Moving or associating how do I tie it together.

trythis

Registered User.
Local time
Today, 17:07
Joined
Jul 27, 2009
Messages
67
I have a file import from Excel. It is a staffing spread sheet. It is all spread out. example

.........Column a .....Column b Column c Column d
Row 1 person name
Row 2 ....................date
Row 3 .................................Dept
Row 4 .............................................7am-7Pm
Row 5 new person

How do I tell access that all of these rows and columns belong to the same person? Also the persons name is always in Column "a" but their are blank rows and fields scattered through out. It is not stair stepped like I have shown it.

I thought I could try to add a column for employee id like this

.........Column a .....Column b ..Column c Column d ....Column e
Row 1 person name ................................................100
Row 2 ..................date .........................................100
Row 3 .................................Dept ..........................100
Row 4 ...............................................7am-7Pm ......100
Row 5 new person ..................................................200

That would tie the rows together, but this would be manual so I was hoping for a better idea.

Thank you for any help with this.
Tina:confused:
 
I would you're on right track. Access has no way of knowing which group of rows in Excel spreadsheet should be actually one row, and adding an column to identify those will significantly simplify the code for Access to read from the Excel spreadsheet and piece together the multiple rows into single row in its table.

As for not wanting to do this manually... The question would be whether there are any consistency or pattern you can count on using for building the identifier column? For example, if you know that every group of row always always fill in col a, then col b in next row and col c after that then back to col a for next group, then you can tell Access to look for that pattern and assign a new ID when the data goes back to col a as you iterate over the rows in Excel spreadsheet.

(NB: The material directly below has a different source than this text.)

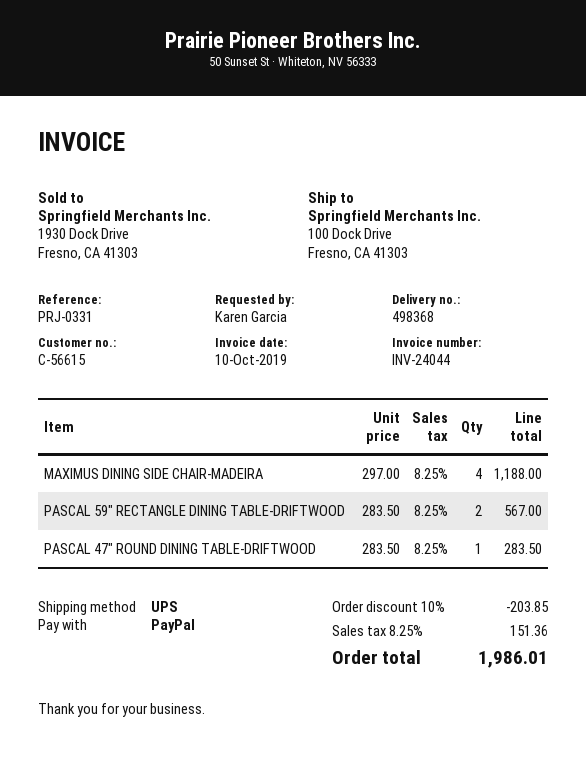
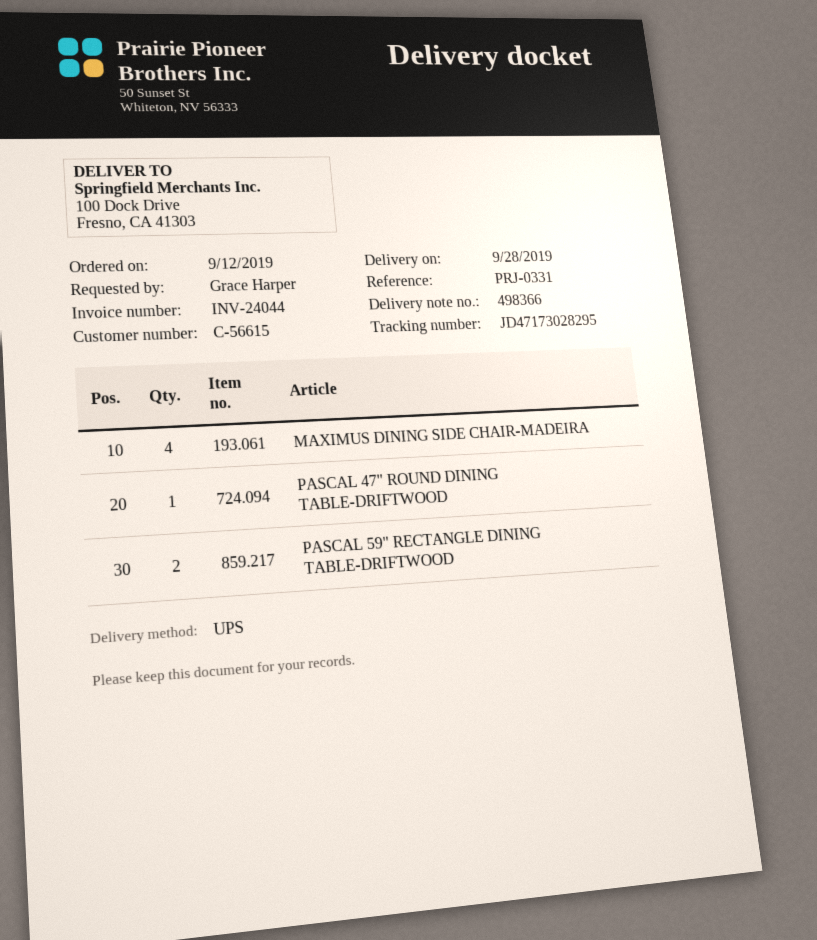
delivery note number: 498368 -> 498366
ordered by: Karen Garcia -> Grace Harper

Of course, this is fragile and if the spreadsheet you have do not have a consistent pattern or one exists but is not guaranteed to be always that way today and tomorrow, then manual is the only foolproof way. You can at least try to automate the pattern, then manually check the correctness of the data prior to importing. For example, it is possible to program a function to work in Excel spreadsheet to consolidate each columns into a single row, which would also eliminate the need to group several rows together (if that is applicable, of course).

I hope that helps...
 
This is not for the faint of heart, but there is a way to open Excel as an application, then read the spreadsheet and test explicitly whether a particular cell in the spreadsheet is occupied.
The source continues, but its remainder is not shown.